Coinbase, a prominent player in the cryptocurrency space, has criticized the U.S. Treasury’s proposed rulemaking on cryptocurrency mixing, stating that it falls short of addressing regulatory gaps while imposing unnecessary data and resource demands on crypto platforms. Paul Grewal, Coinbase’s chief legal officer, took to the X platform to express the company’s concerns, emphasizing that while the exchange supports effective regulations, the proposed rule mandates bulk data collection and reporting for all transactions involving crypto mixing, even those with no indication of suspicious activity.
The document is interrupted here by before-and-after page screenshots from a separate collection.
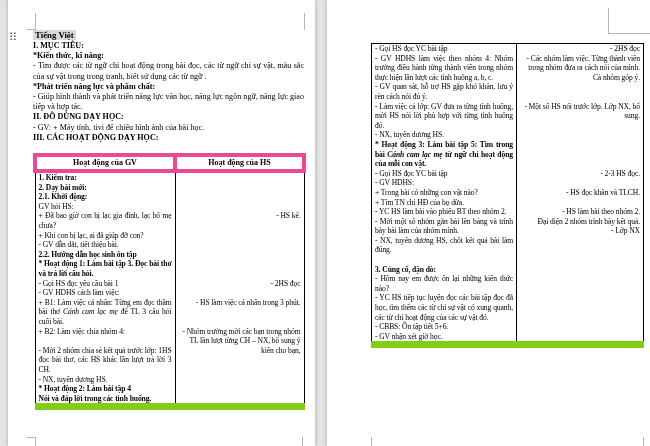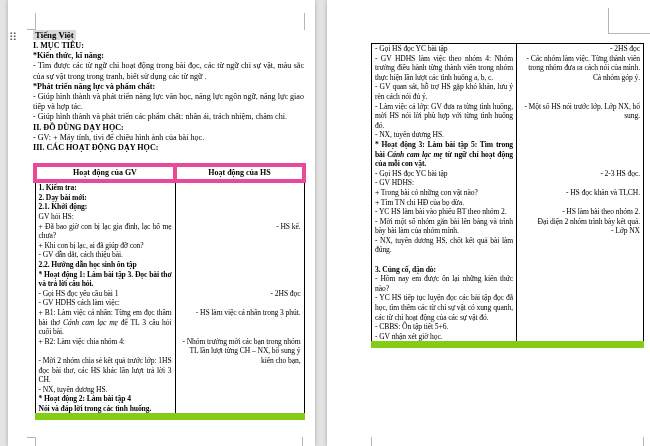--- a/index.html
+++ b/index.html
@@ -89,7 +89,6 @@
           <div class="para">- Tìm được các từ ngữ chỉ hoạt động trong bài đọc, các từ ngữ chỉ sự vật, màu sắc của sự vật trong trong tranh, biết sử dụng các từ ngữ .</div>
           <div class="para b">*Phát triển năng lực và phẩm chất:</div>
           <div class="para">- Giúp hình thành và phát triển năng lực văn học, năng lực ngôn ngữ, năng lực giao tiếp và hợp tác.</div>
-          <div class="para">- Giúp hình thành và phát triển các phẩm chất: nhân ái, trách nhiệm, chăm chỉ.</div>
           <div class="para b">II. ĐỒ DÙNG DẠY HỌC:</div>
           <div class="para">- GV: + Máy tính, tivi để chiếu hình ảnh của bài học.</div>
           <div class="para b">III. CÁC HOẠT ĐỘNG DẠY HỌC:</div>

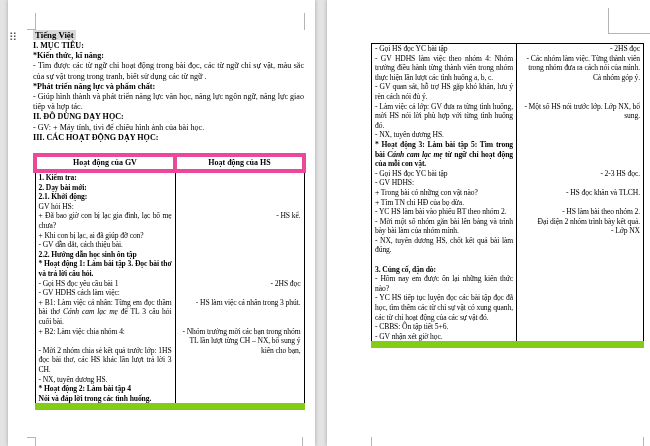--- a/index.html
+++ b/index.html
@@ -126,7 +126,7 @@
             <tr>
               <td class="gv-cell">
                 <div class="para">+ Khi con bị lạc, ai đã giúp đỡ con?</div>
-                <div class="para">- GV dẫn dắt, cách thiệu bài.</div>
+                <div class="para">- GV dẫn dắt, tiết thiệu bài.</div>
                 <div class="para b">2.2. Hướng dẫn học sinh ôn tập</div>
                 <div class="para b">* Hoạt động 1: Làm bài tập 3. Đọc bài thơ và trả lời câu hỏi.</div>
               </td>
Grewal argued that there is no apparent regulatory gap to be filled, as exchanges like Coinbase are already obligated to investigate and report suspicious mixing activities. He questioned the logic behind requiring reporting of non-suspicious activity and highlighted the absence of a minimum threshold in the proposed rule. According to the exchange, the rule’s lack of a monetary threshold would lead to the bulk reporting of insignificant transactions, a practice Congress has explicitly discouraged.
Coinbase’s Concerns
The comment filed by Coinbase with the U.S. Treasury’s Financial Crimes Enforcement Network (FinCEN) emphasized that if new rules are necessary, they should include a monetary threshold, focus on recordkeeping rather than reporting, and provide an extended implementation period. Additionally, Coinbase recommended that FinCEN assist virtual asset service providers (VASPs) in fulfilling their existing obligations to report suspicious activity related to crypto mixing.
Furthermore, Coinbase criticized the proposed rule for not considering less restrictive regulatory alternatives and violating the Administrative Procedures Act. The company argued that the NPRM’s broad definitions and suspicionless reporting mandates may overwhelm businesses and lead to de-risking practices, contradicting FinCEN’s technology-neutral approach and privacy directives.
Coinbase urged FinCEN to focus on targeted alerts and guidance, leverage existing suspicious activity reporting procedures, and address privacy and security risks associated with extensive customer data reporting. The company called for a clear roadmap for industry feedback before implementing any part of the proposed rule, emphasizing the importance of industry input and compliance steps to be laid out by FinCEN.